#### Assignment:
The needed output is the run of lines below from the one containing "[150,577,217,603] 85,70 zł" through the one containing "[12,187,935,521] [image] ->", copied exactly and free of pictures.

#### Data to use:
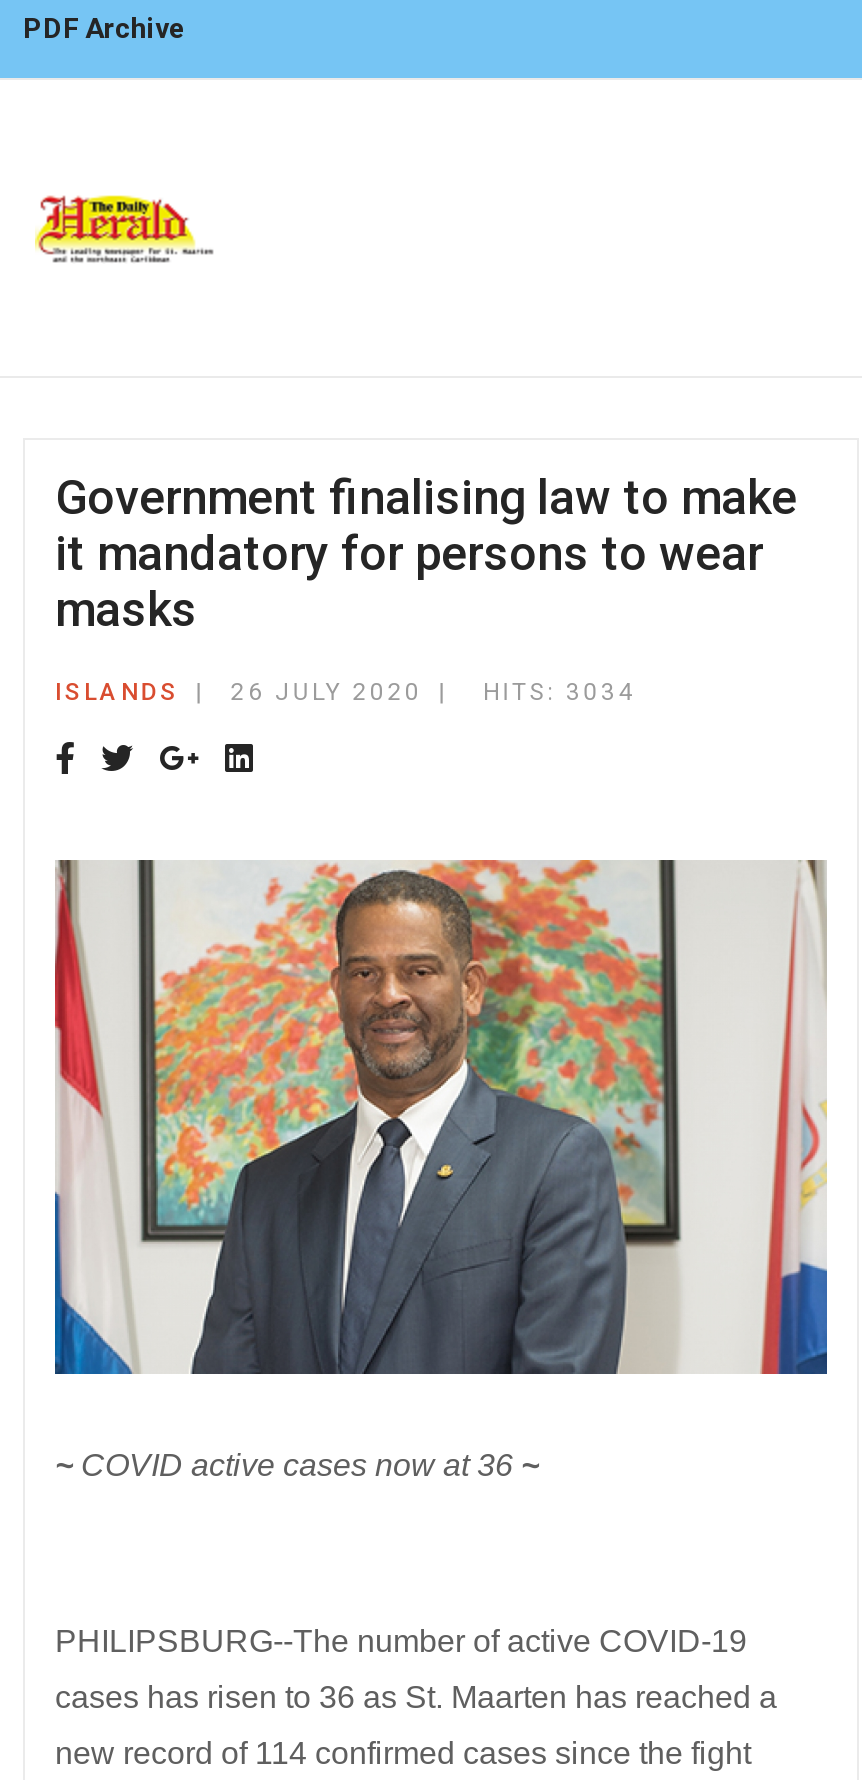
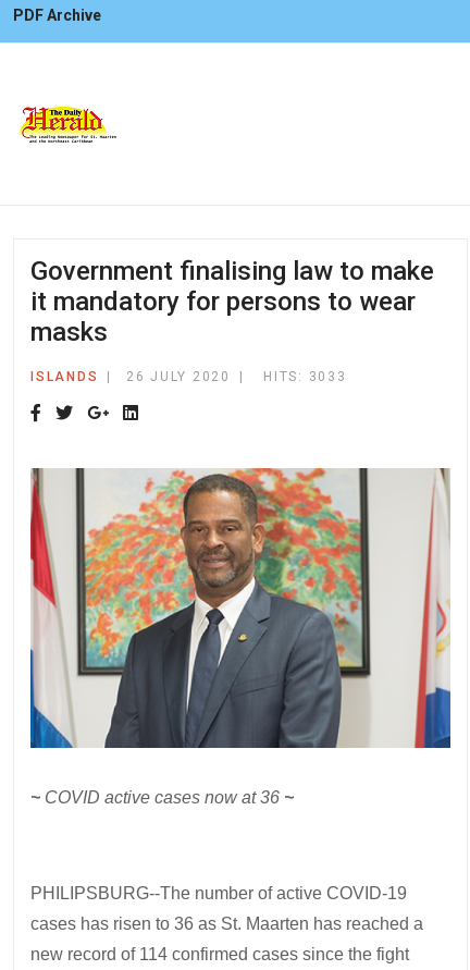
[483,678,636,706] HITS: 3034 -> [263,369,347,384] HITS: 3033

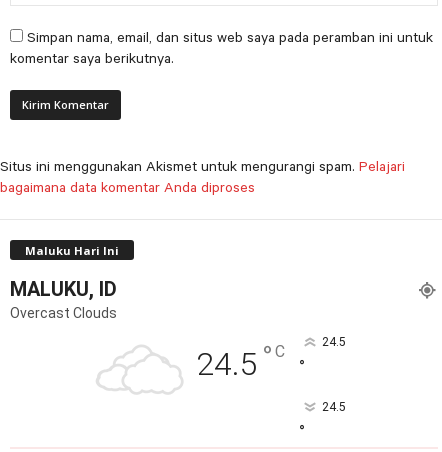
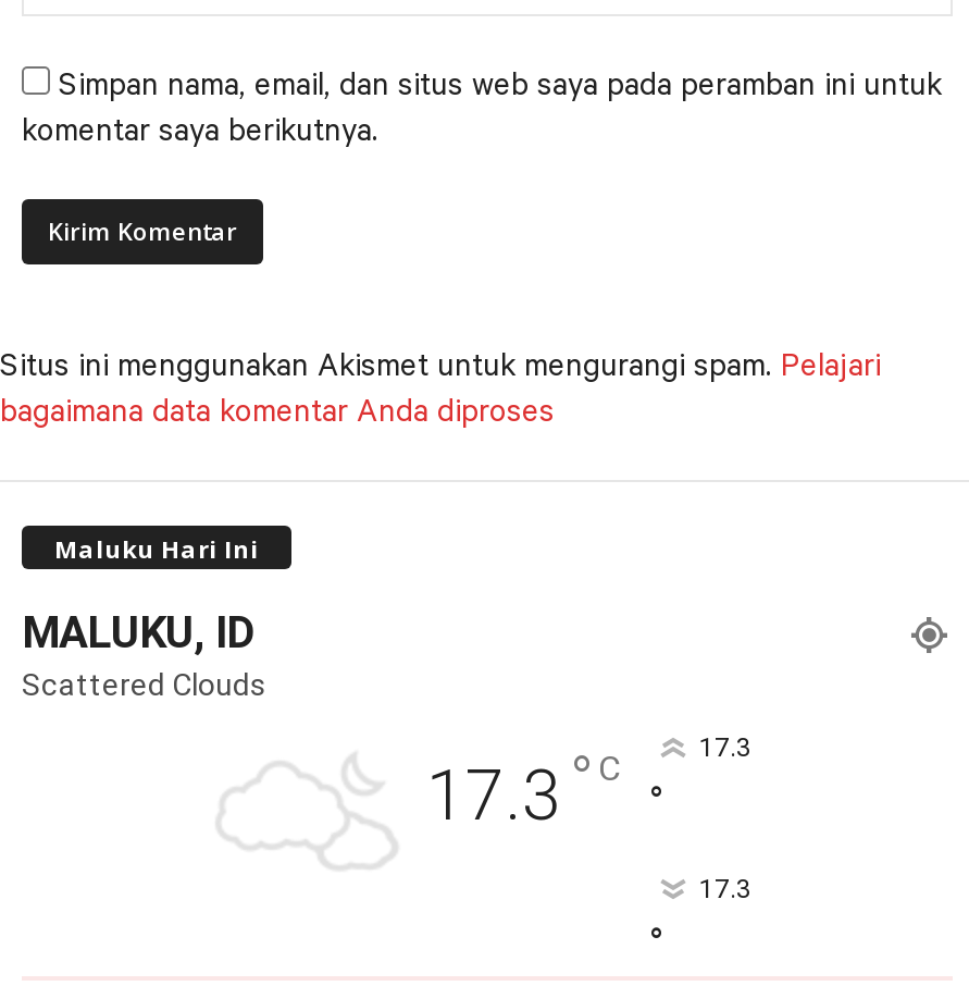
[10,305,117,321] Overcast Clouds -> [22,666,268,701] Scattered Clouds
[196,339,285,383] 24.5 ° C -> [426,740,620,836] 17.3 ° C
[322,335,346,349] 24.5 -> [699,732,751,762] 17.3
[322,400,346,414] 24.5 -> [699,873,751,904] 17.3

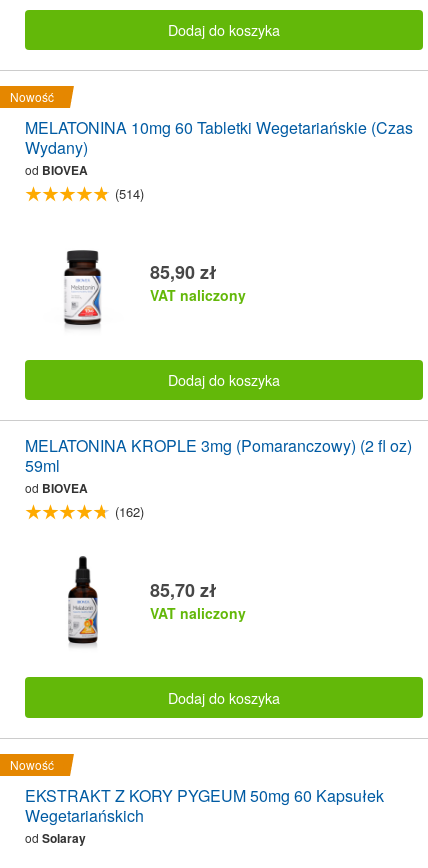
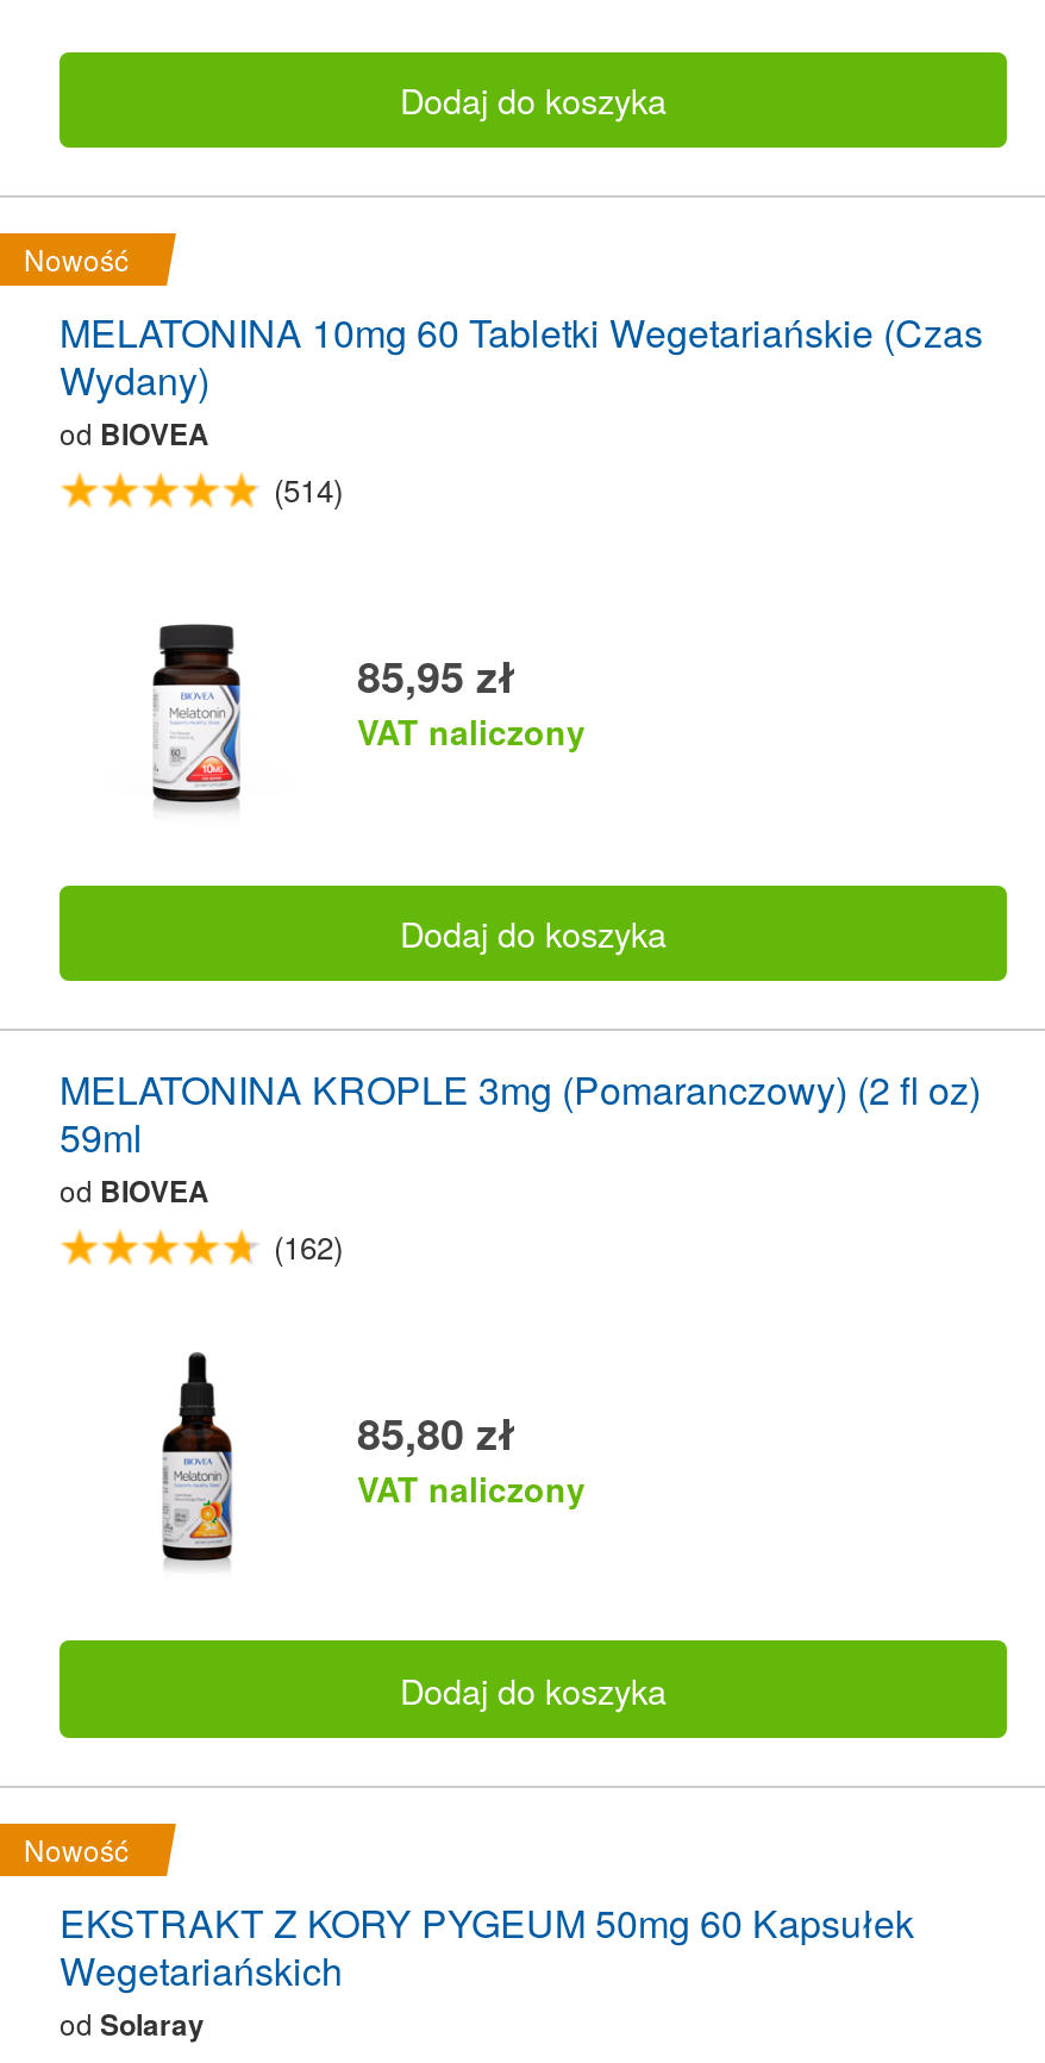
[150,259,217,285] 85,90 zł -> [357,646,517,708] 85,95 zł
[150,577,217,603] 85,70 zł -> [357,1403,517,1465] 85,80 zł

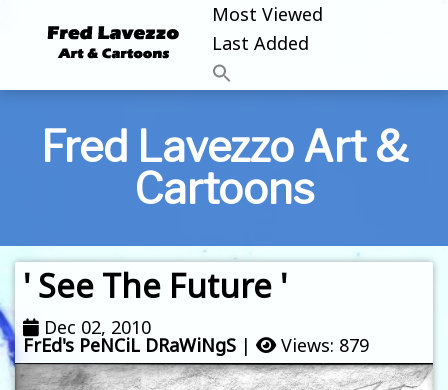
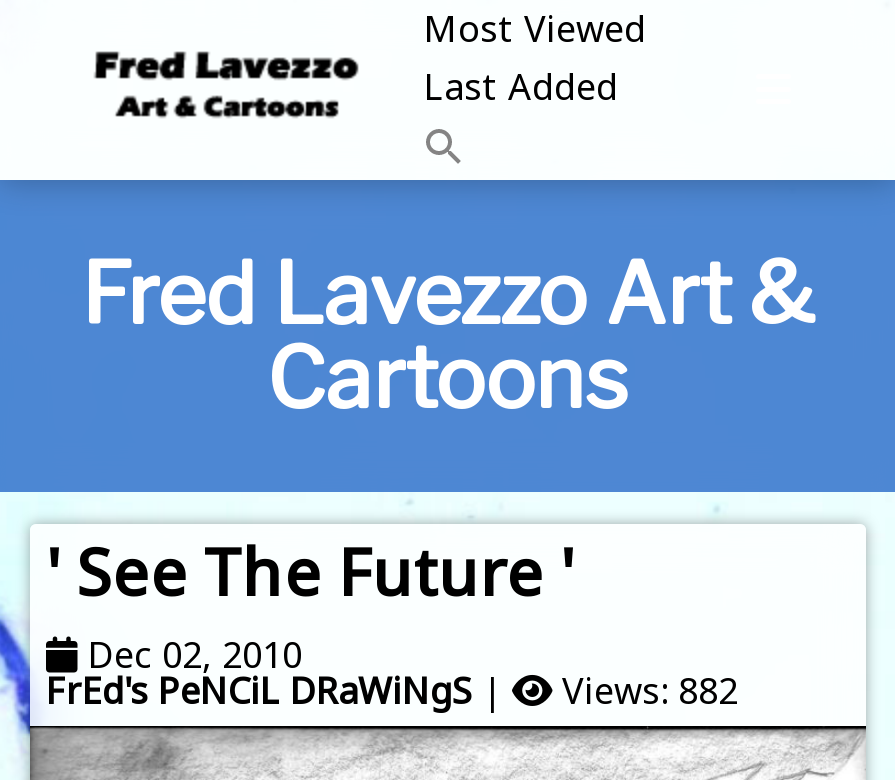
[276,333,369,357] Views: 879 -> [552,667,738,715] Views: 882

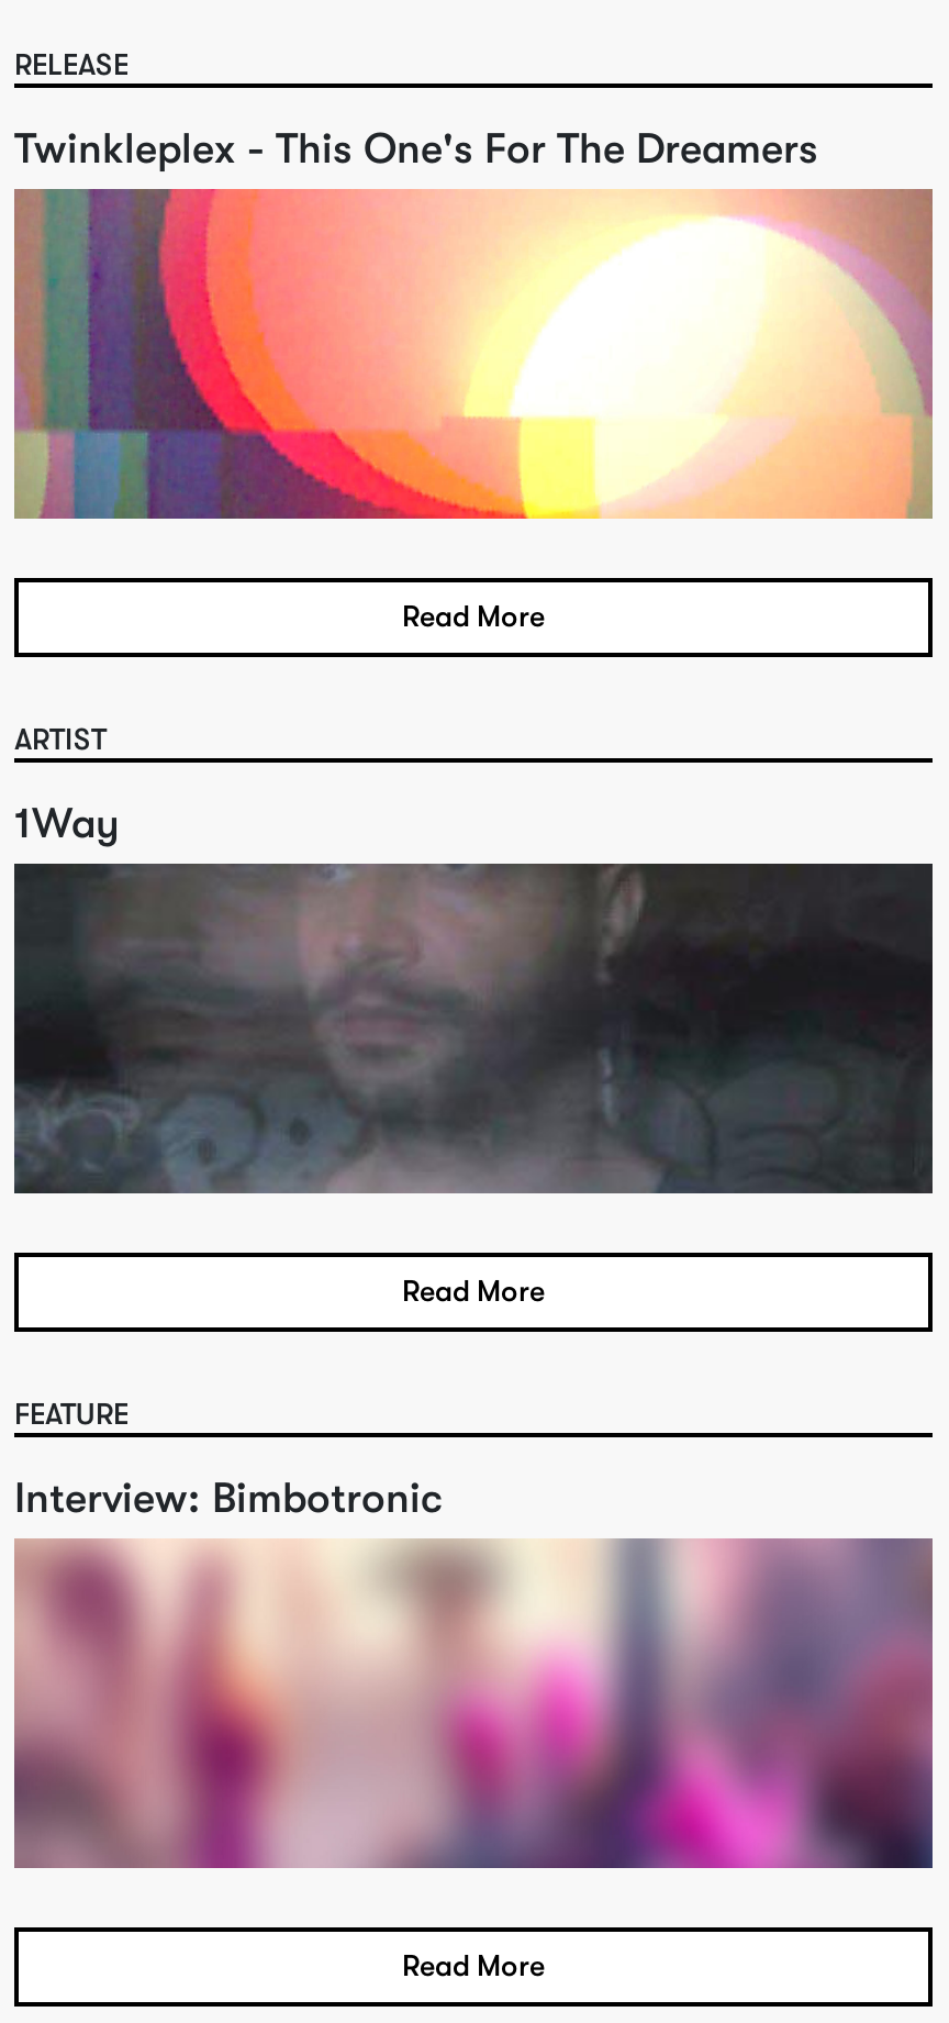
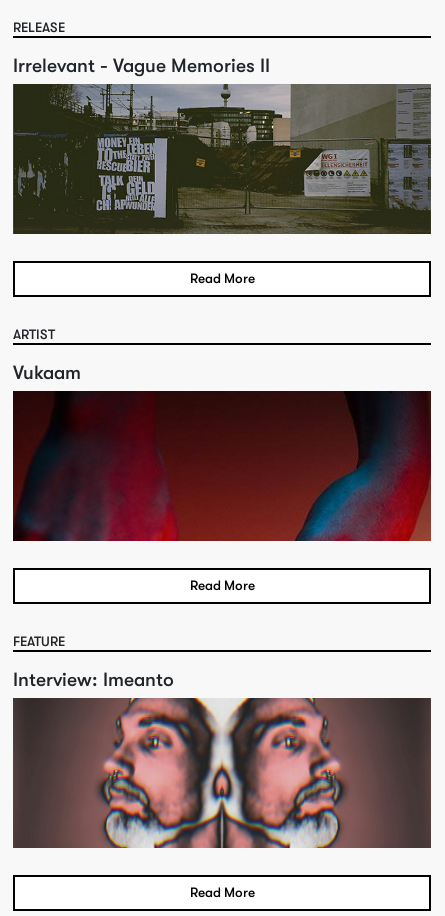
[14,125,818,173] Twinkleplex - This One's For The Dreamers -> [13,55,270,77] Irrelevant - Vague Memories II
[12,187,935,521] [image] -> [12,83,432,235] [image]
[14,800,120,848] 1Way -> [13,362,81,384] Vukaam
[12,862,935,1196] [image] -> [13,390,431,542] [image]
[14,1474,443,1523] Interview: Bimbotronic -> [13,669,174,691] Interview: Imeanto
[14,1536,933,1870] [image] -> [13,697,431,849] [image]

#### Output for this exercise:
[150,577,217,603] 85,70 zł -> [357,1403,517,1465] 85,80 zł

[276,333,369,357] Views: 879 -> [552,667,738,715] Views: 882

[14,125,818,173] Twinkleplex - This One's For The Dreamers -> [13,55,270,77] Irrelevant - Vague Memories II
[12,187,935,521] [image] -> [12,83,432,235] [image]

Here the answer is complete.